Before-and-after change records:
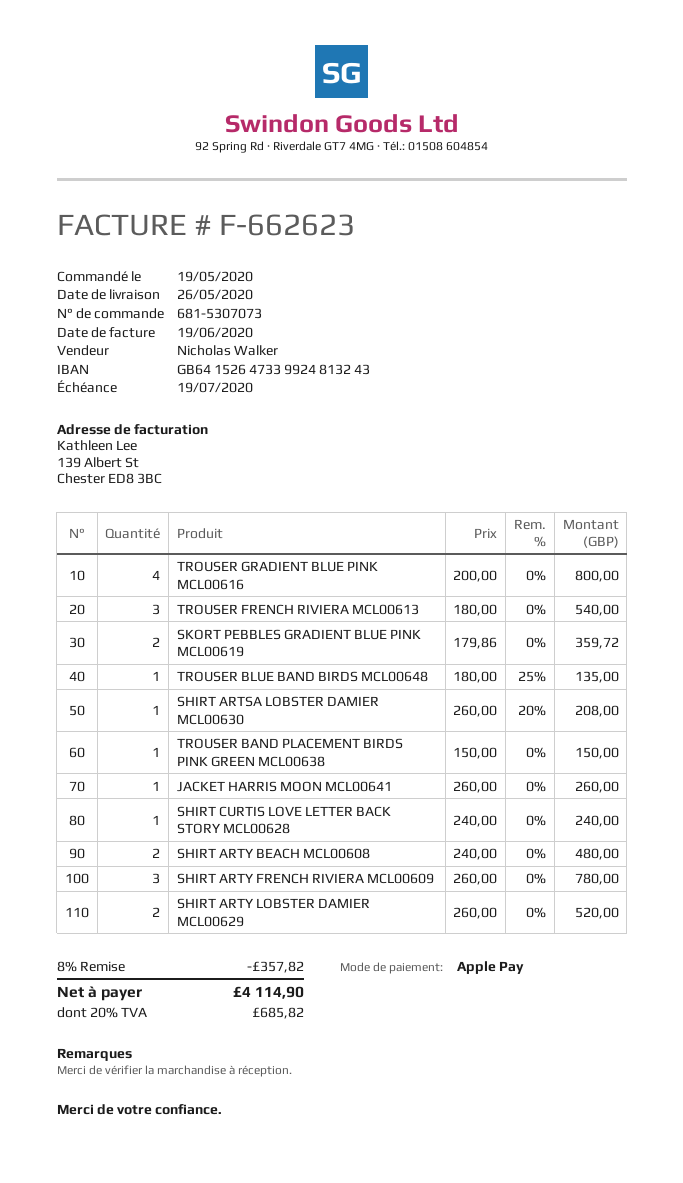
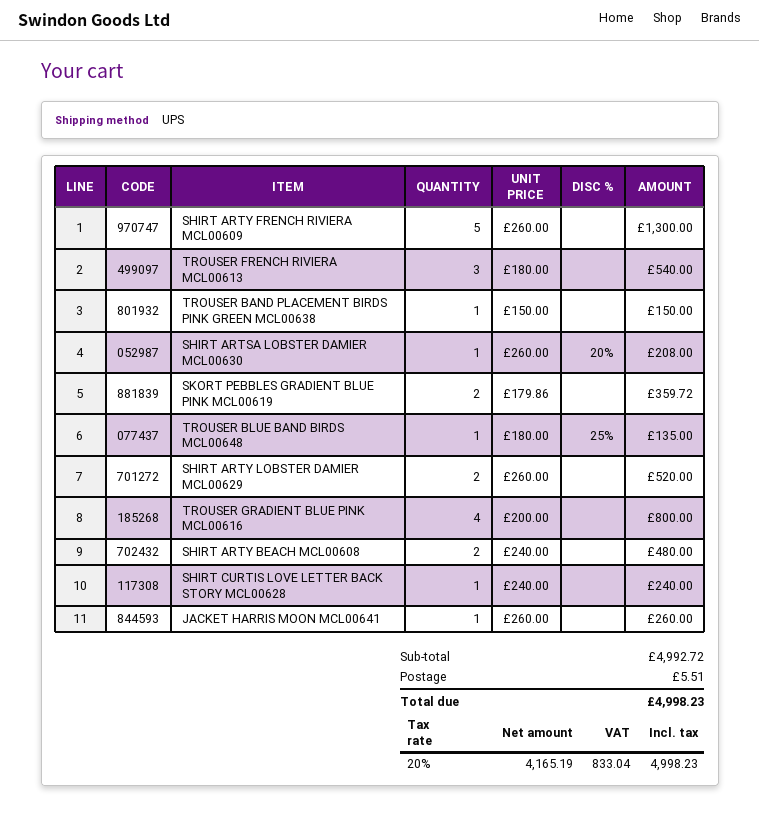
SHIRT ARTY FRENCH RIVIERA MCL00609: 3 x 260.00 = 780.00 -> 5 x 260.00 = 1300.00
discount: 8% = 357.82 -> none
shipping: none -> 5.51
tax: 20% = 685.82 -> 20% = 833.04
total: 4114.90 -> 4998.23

◆ **ACTIVITY**: The word to look for is "none"; copy out every line of the entries that holds it.

◆ **ANSWER FOR THIS EXERCISE**:
discount: 8% = 357.82 -> none
shipping: none -> 5.51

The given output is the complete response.